Three years ago, I traveled to see Sara in a remote town during a goavvi winter and joined Sámi reindeer keepers on their Arctic vehicles in biting cold as they transported carts of supplementary feed on to the exposed Arctic plains to provide through labor. The reindeer crowded round us, digging the frozen ground in futility for vegetative bits. This expensive and labour-intensive process is having a drastic influence on animal rearing—and on the animals' natural survival. However the alternative is starvation. When such conditions become frequent, reindeer are dying—a number from hunger, others submerging after falling into water bodies through thinning ice sheets. On one level, the art is a monument to them. "Through the stacking of components, in a way I'm bringing the phenomenon to London," says Sara.

Diverging Belief Systems

The installation also underscores the sharp difference between the industrial understanding of power as a commodity to be harnessed for economic benefit and livelihood and the Sámi worldview of energy as an inherent essence in animals, individuals, and nature. The gallery's history as a fossil fuel plant is tied up in this, as is what the Sámi see as eco-imperialism by regional governments.

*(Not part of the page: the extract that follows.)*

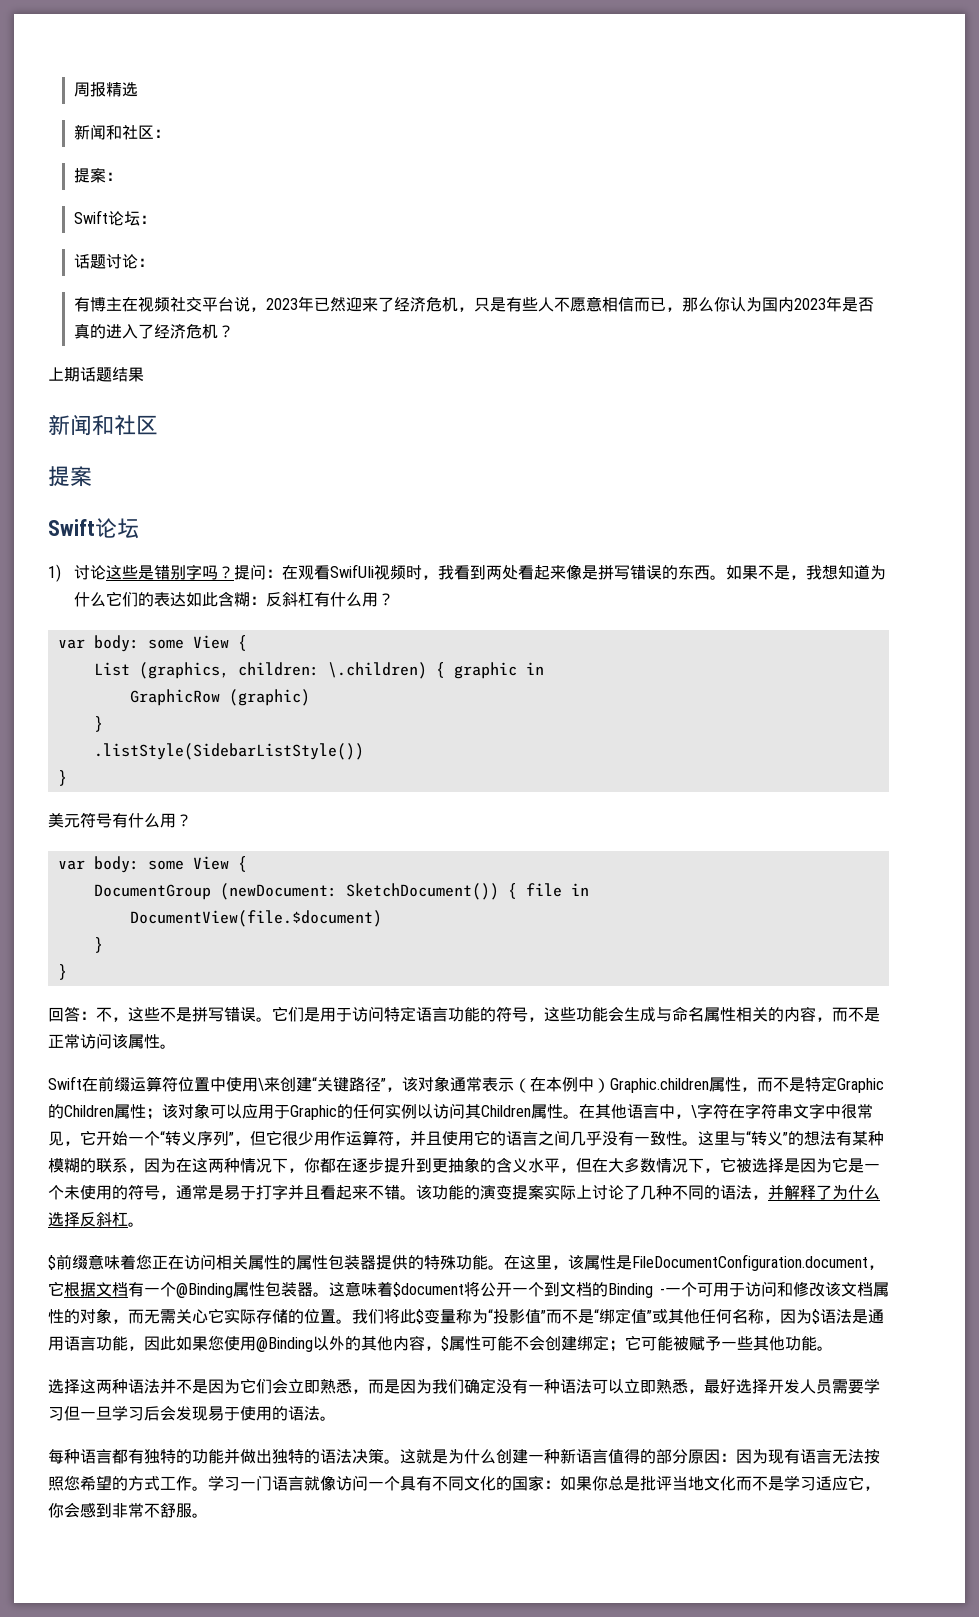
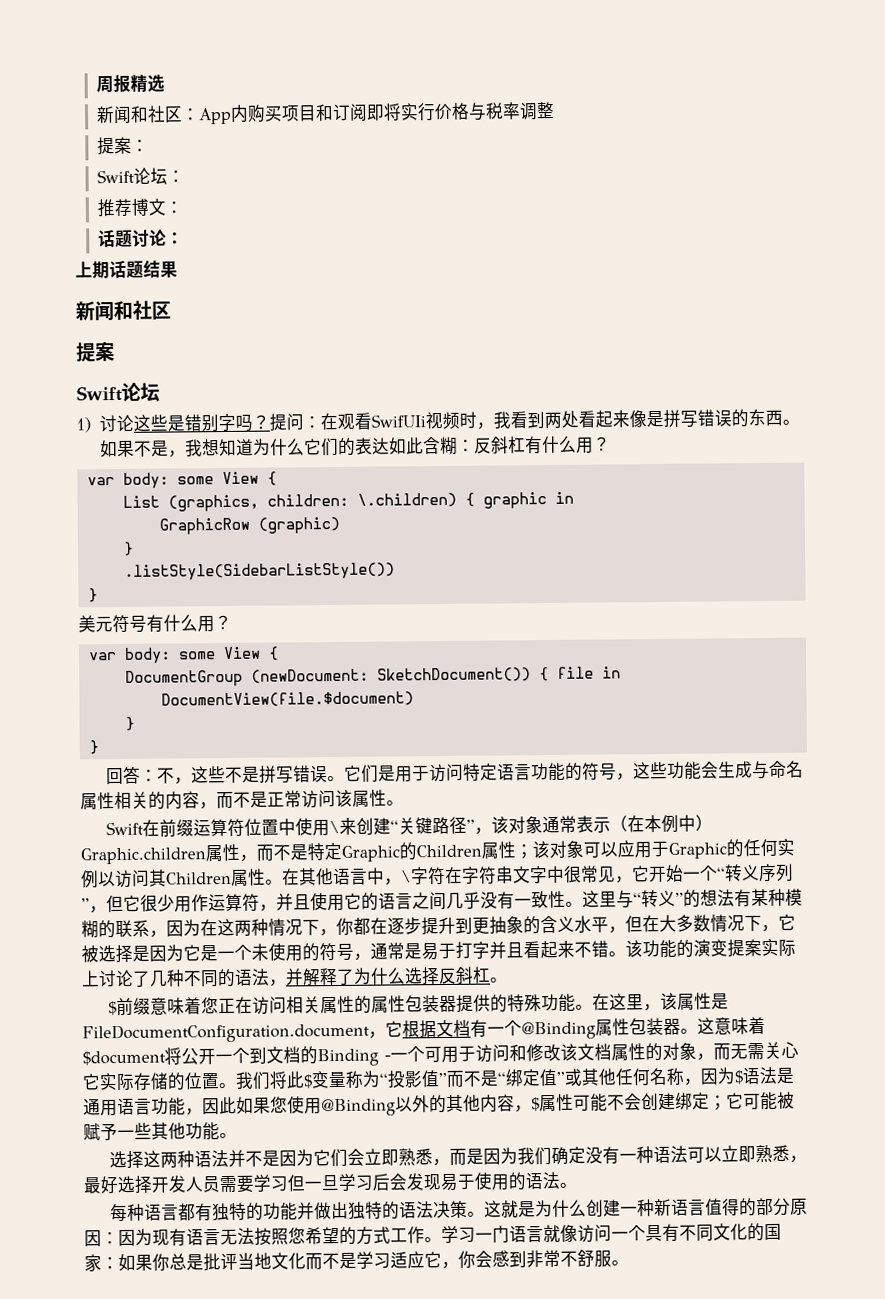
- 新闻和社区：
+ 新闻和社区：App内购买项目和订阅即将实行价格与税率调整
+ 推荐博文：
- 有博主在视频社交平台说，2023年已然迎来了经济危机，只是有些人不愿意相信而已，那么你认为国内2023年是否真的进入了经济危机？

As they strive to be exemplars for renewable energy, these states have clashed with the Sámi over the development of wind energy projects, river barriers, and digging operations on their ancestral land; the Sámi contend their legal protections, livelihoods, and way of life are at risk. "It's very difficult being such a small minority to protect your rights when the justifications are rooted in environmental protection," Sara notes. "Mining practices has appropriated the language of ecology, but nonetheless it's just aiming to find better ways to persist in habits of use."

Family Struggles

The artist and her relatives have themselves conflicted with the state authorities over its ever-stricter policies on reindeer management. A few years ago, Sara's brother embarked on a sequence of finally failed legal cases over the forced culling of his herd, supposedly to stop overgrazing. As a show of solidarity, Sara developed a multi-year collection of artworks titled Pile O'Sápmi including a huge screen of four hundred animal bones, which was exhibited at the 2017's art exhibition Documenta 14 and later obtained by the public gallery, where it resides in the entrance.

Creative Expression as Awareness

Among the community, art is the exclusive realm in which they can be listened to by people of other nations. In 2022, Sara was {one of three|among a group of|

Sandra Lowe
Sandra Lowe

An environmental scientist and avid hiker who shares practical guides on eco-friendly living and wilderness exploration.